Songs by Jamaican dancehall artists such as Buju Banton, Elephant Man and TOK contain lyrics that advocate the killing of gays and lesbians. Elephant Man’s track ‘Log On’, for instance, contains the lyrics “Dance wi a dance and a bun out a freaky man” (Join our dance and let’s burn out the queer man).

Stop Murder Music Canada (SMMC) – a coalition that includes Egale Canada and the Metropolitan Community Church of Toronto – is calling for a boycott of Jamaica if the country’s government doesn’t take action on homophobic violence by Monday 12 May 2008.

Meanwhile, the online music store iTunes in Canada has decided to remove entire albums that contain offending songs, not just the songs themselves. The album which carries Elephant Man’s track ‘Log On’ can’t be downloaded on iTunes, but all of Elephant Man’s other albums are available.

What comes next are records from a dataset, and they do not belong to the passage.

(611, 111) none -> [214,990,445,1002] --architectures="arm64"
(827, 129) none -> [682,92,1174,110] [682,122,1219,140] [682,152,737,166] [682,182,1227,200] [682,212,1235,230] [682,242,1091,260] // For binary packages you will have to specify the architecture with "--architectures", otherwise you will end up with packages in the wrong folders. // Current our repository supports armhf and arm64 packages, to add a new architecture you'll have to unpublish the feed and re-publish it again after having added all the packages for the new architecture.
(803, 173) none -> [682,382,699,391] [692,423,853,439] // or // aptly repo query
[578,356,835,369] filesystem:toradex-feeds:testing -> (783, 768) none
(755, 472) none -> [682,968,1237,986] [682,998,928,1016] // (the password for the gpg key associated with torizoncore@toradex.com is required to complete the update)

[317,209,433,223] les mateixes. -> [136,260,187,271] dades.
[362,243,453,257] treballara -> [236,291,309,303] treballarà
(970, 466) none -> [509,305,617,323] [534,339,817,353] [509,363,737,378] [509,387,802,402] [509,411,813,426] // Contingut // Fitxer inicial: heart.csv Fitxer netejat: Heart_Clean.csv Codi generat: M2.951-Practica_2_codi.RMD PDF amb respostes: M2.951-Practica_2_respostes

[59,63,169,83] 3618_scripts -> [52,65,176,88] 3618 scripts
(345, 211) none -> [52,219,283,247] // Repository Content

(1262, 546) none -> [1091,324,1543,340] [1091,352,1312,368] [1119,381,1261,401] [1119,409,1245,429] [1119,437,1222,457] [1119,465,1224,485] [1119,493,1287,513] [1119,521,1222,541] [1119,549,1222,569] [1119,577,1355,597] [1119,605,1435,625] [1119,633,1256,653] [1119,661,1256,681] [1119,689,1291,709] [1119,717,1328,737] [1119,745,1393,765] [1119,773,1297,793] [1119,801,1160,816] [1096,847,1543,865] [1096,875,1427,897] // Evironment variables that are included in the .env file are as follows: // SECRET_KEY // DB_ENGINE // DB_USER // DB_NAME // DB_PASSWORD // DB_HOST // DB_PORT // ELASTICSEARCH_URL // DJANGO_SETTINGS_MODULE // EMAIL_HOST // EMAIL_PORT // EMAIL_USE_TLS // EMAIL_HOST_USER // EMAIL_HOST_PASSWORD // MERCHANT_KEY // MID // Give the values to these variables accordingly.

The Canadian coalition’s ongoing attempts to stop and ban homophobic dancehall music have sparked a “war of words” in both countries, reports the Canadian magazine Xtra, which is published by an organisation committed to “the struggle of lesbians and gay men for sexual liberation and human fulfillment”. The following is an excerpt from an article by Xtra’s Krishna Rau, published on 25 April 2008 with the headline ‘Jamaica boycott call sparks war of words’:

Violating hate speech laws
Akim Larcher, the founder of Stop Murder Music Canada, says the boycott is a reaction to the Jamaican government’s refusal to take steps to curb on-going attacks on gays and lesbians.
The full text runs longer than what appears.